* Aim of the exercise
Starting from the line that holds "that the financial", print each remaining line of the entries exactly, ending with the last.

* Material provided
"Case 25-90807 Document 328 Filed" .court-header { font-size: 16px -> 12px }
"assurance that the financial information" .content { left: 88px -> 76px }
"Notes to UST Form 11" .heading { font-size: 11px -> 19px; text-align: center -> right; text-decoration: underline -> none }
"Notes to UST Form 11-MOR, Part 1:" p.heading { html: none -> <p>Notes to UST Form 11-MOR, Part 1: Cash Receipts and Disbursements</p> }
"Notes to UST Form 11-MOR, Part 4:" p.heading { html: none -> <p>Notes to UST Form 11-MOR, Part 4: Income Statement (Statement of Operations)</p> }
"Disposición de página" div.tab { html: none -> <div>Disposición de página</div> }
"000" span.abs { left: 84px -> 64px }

* Result of this task
"assurance that the financial information" .content { left: 88px -> 76px }
"Notes to UST Form 11" .heading { font-size: 11px -> 19px; text-align: center -> right; text-decoration: underline -> none }
"Notes to UST Form 11-MOR, Part 1:" p.heading { html: none -> <p>Notes to UST Form 11-MOR, Part 1: Cash Receipts and Disbursements</p> }
"Notes to UST Form 11-MOR, Part 4:" p.heading { html: none -> <p>Notes to UST Form 11-MOR, Part 4: Income Statement (Statement of Operations)</p> }
"Disposición de página" div.tab { html: none -> <div>Disposición de página</div> }
"000" span.abs { left: 84px -> 64px }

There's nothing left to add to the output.